§ WHAT THE EXERCISE ASKS
In the entries below, find each line with the string "para" and copy it.

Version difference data
------------------------

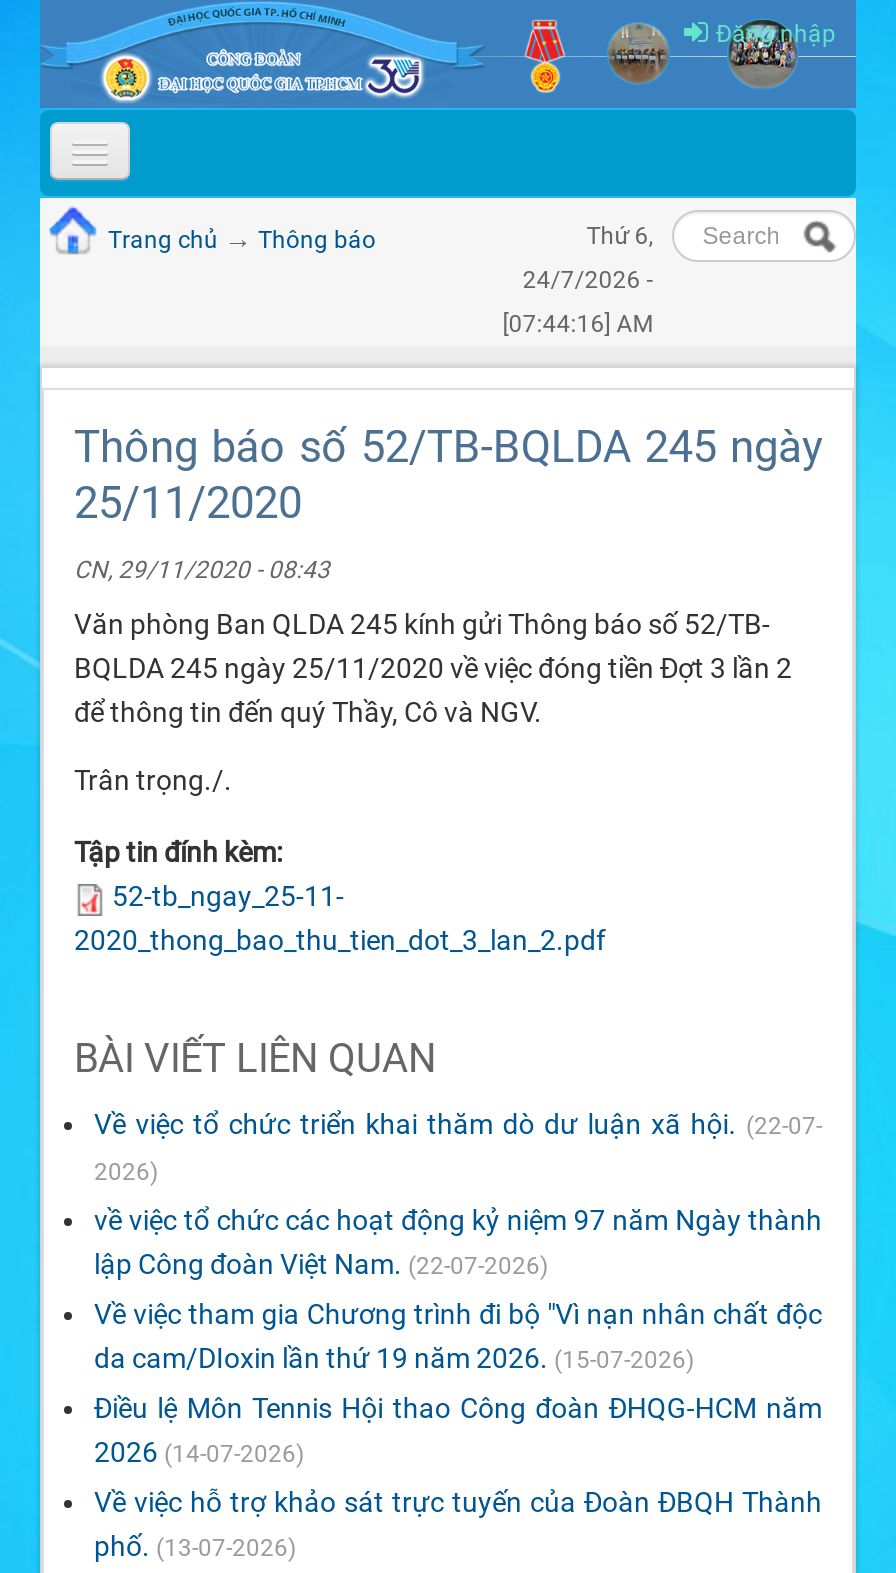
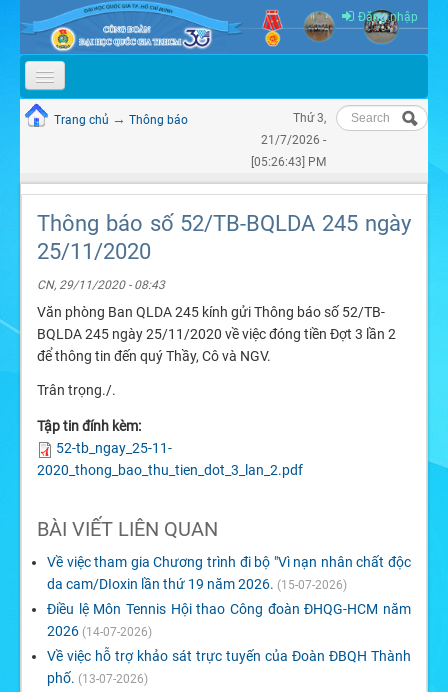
- Thứ 6,
+ Thứ 3,

- 24/7/2026 -
+ 21/7/2026 -

- [07:44:16] AM
+ [05:26:43] PM

- Về việc tổ chức triển khai thăm dò dư luận xã hội. (22-07-
- 2026)
- về việc tổ chức các hoạt động kỷ niệm 97 năm Ngày thành
- lập Công đoàn Việt Nam. (22-07-2026)
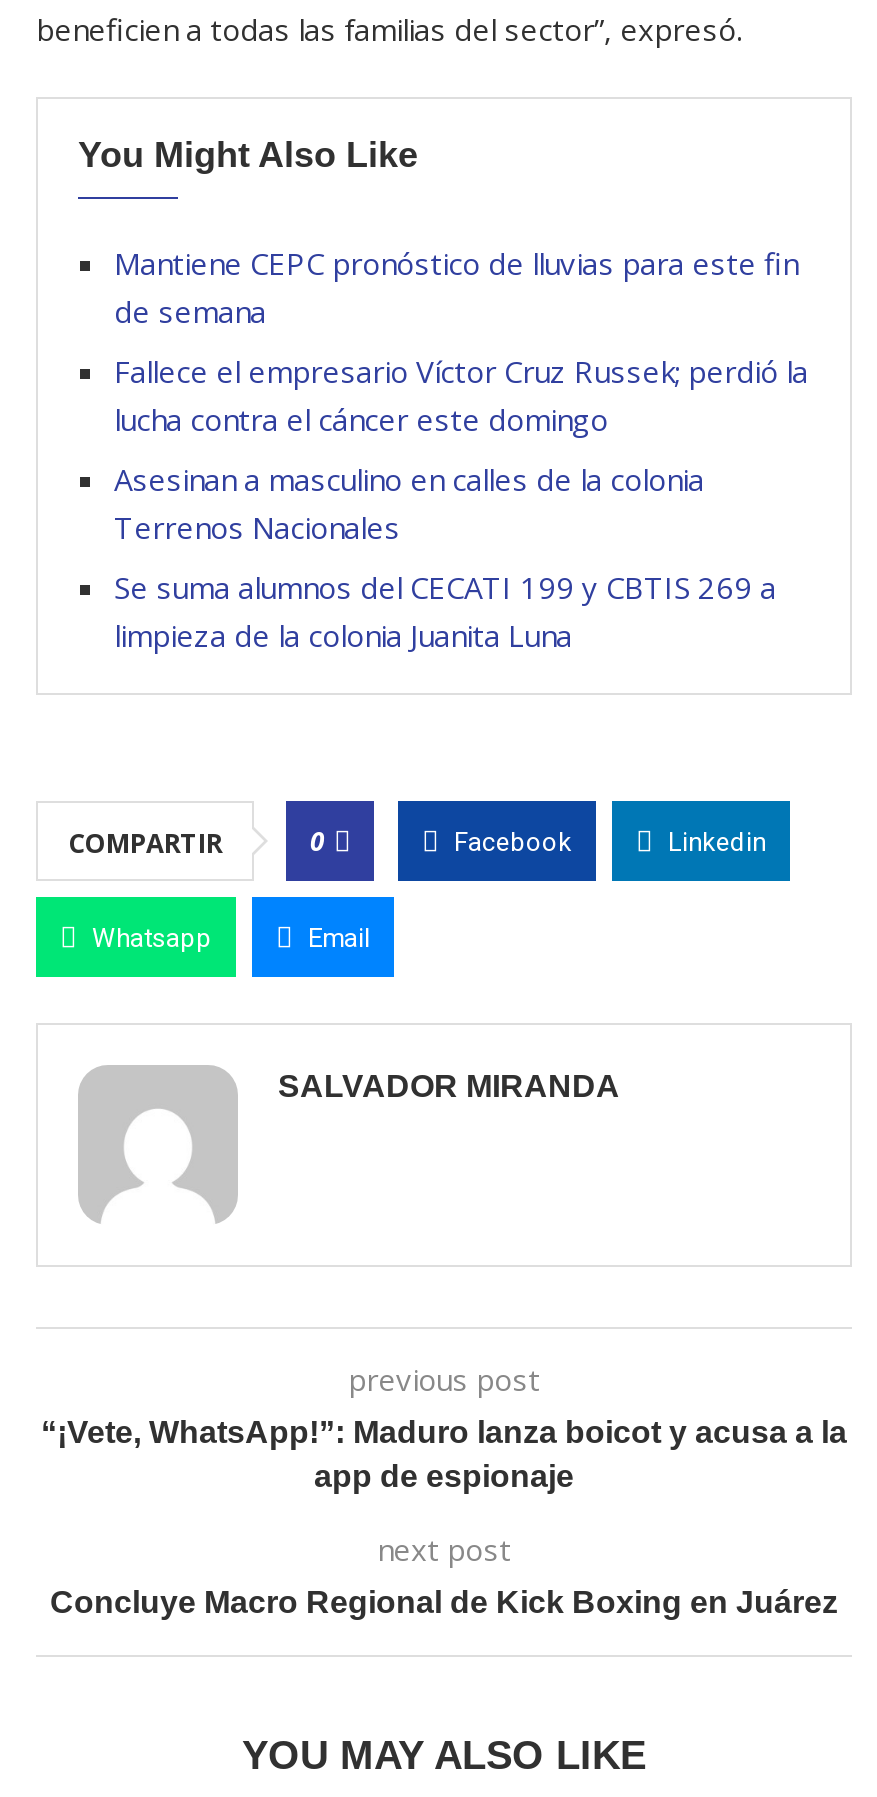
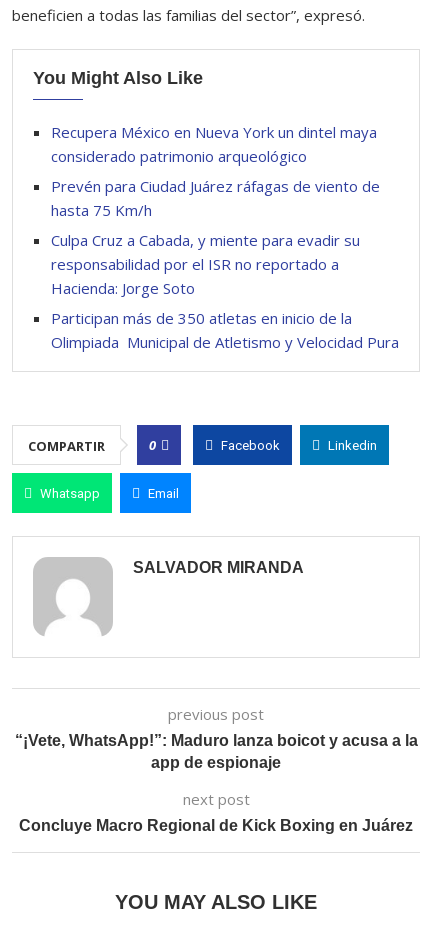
- Mantiene CEPC pronóstico de lluvias para este fin
- de semana
+ Recupera México en Nueva York un dintel maya
+ considerado patrimonio arqueológico

- Fallece el empresario Víctor Cruz Russek; perdió la
- lucha contra el cáncer este domingo
+ Prevén para Ciudad Juárez ráfagas de viento de
+ hasta 75 Km/h

- Asesinan a masculino en calles de la colonia
- Terrenos Nacionales
+ Culpa Cruz a Cabada, y miente para evadir su
+ responsabilidad por el ISR no reportado a
+ Hacienda: Jorge Soto

- Se suma alumnos del CECATI 199 y CBTIS 269 a
- limpieza de la colonia Juanita Luna
+ Participan más de 350 atletas en inicio de la
+ Olimpiada Municipal de Atletismo y Velocidad Pura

------------------------

§ RESPONSE BELOW
- Mantiene CEPC pronóstico de lluvias para este fin
+ Prevén para Ciudad Juárez ráfagas de viento de
+ Culpa Cruz a Cabada, y miente para evadir su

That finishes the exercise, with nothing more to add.